Record excerpts:
- - -
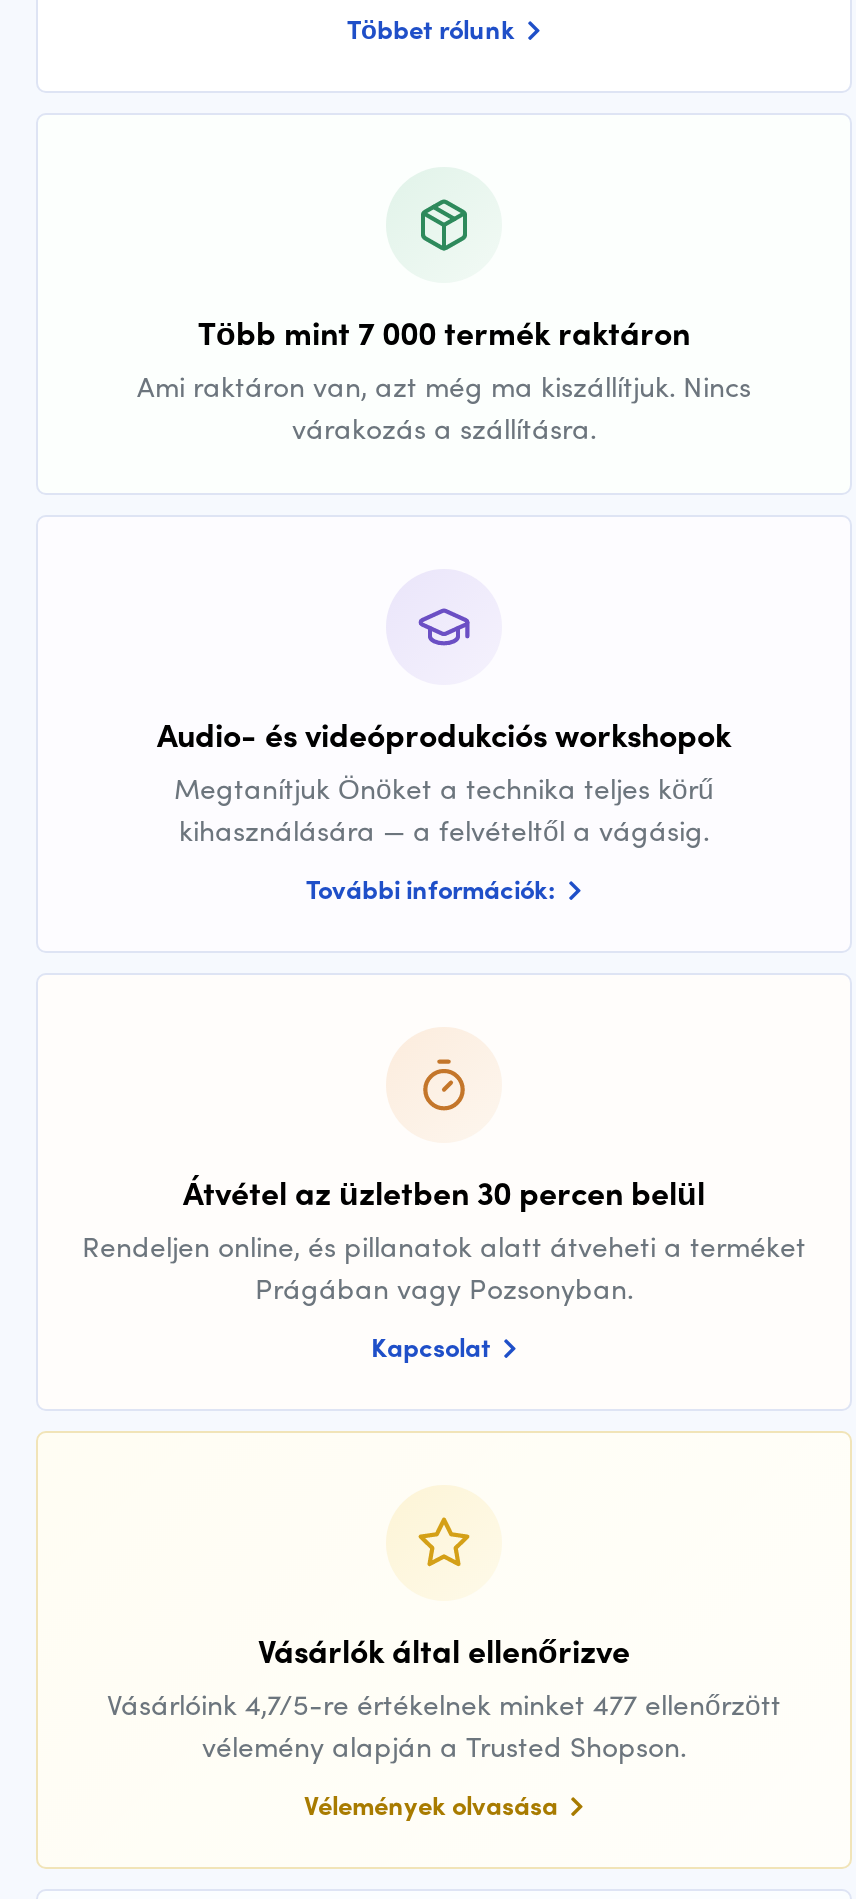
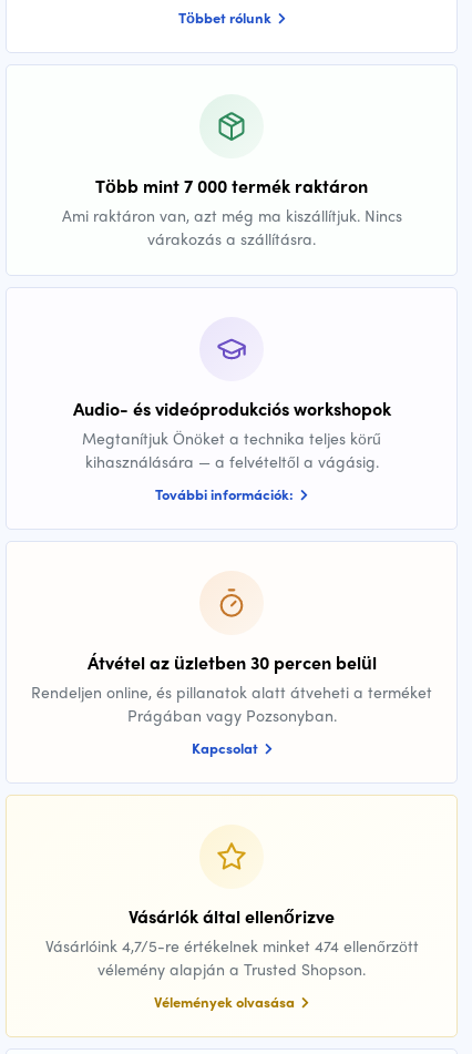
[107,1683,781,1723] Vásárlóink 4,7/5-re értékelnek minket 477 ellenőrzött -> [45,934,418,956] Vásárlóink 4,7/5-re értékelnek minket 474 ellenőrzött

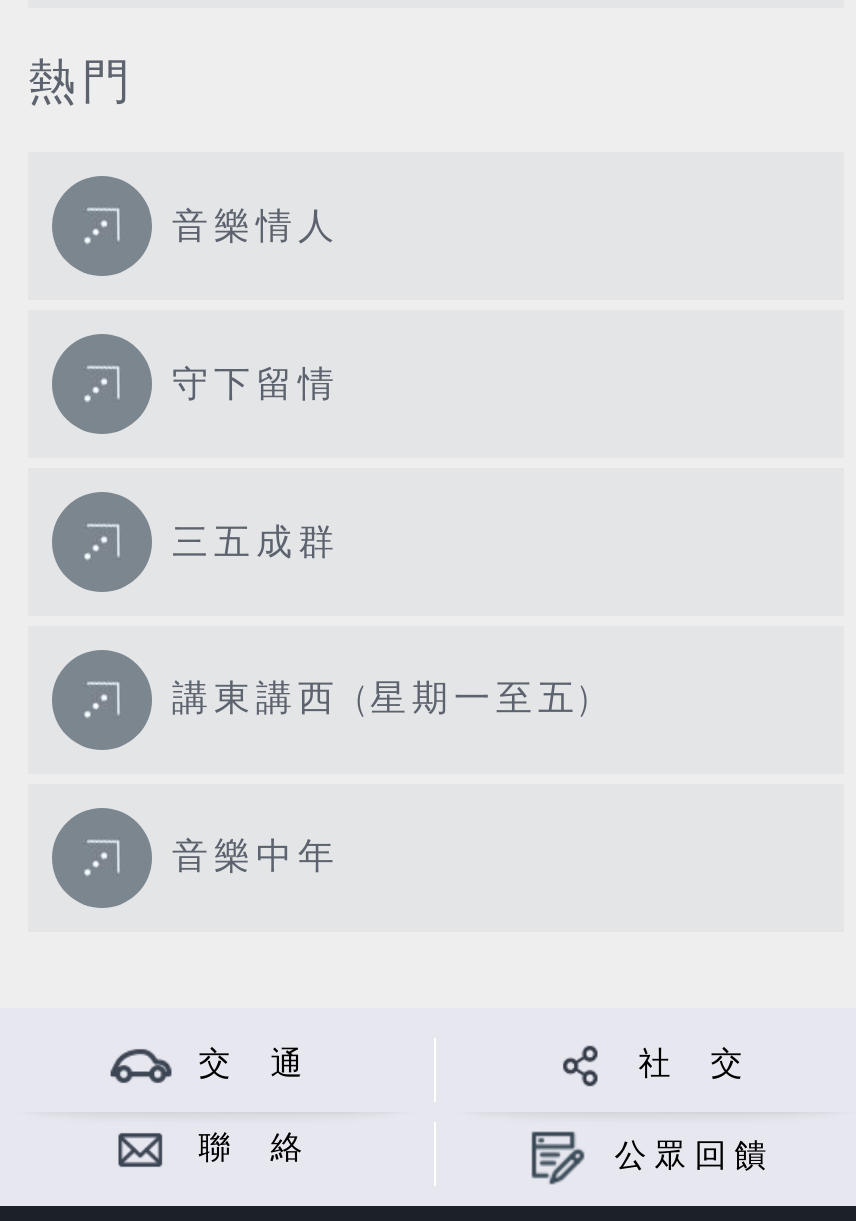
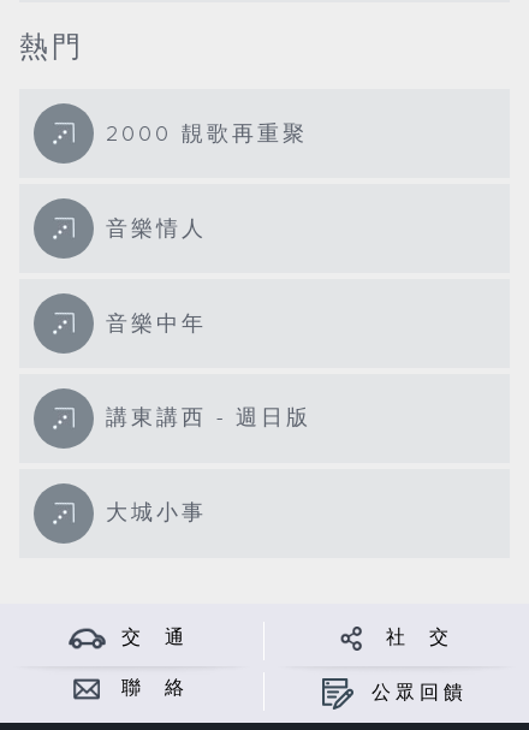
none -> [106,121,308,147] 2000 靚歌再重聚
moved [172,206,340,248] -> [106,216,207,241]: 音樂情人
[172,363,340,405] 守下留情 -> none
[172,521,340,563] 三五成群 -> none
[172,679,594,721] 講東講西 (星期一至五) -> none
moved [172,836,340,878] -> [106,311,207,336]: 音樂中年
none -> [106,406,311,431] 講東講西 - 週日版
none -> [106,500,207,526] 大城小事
- - -
What to work on:
Could you repeat every record exactly as written, with the pictures left out?

Solution for this problem:
[107,1683,781,1723] Vásárlóink 4,7/5-re értékelnek minket 477 ellenőrzött -> [45,934,418,956] Vásárlóink 4,7/5-re értékelnek minket 474 ellenőrzött

none -> [106,121,308,147] 2000 靚歌再重聚
moved [172,206,340,248] -> [106,216,207,241]: 音樂情人
[172,363,340,405] 守下留情 -> none
[172,521,340,563] 三五成群 -> none
[172,679,594,721] 講東講西 (星期一至五) -> none
moved [172,836,340,878] -> [106,311,207,336]: 音樂中年
none -> [106,406,311,431] 講東講西 - 週日版
none -> [106,500,207,526] 大城小事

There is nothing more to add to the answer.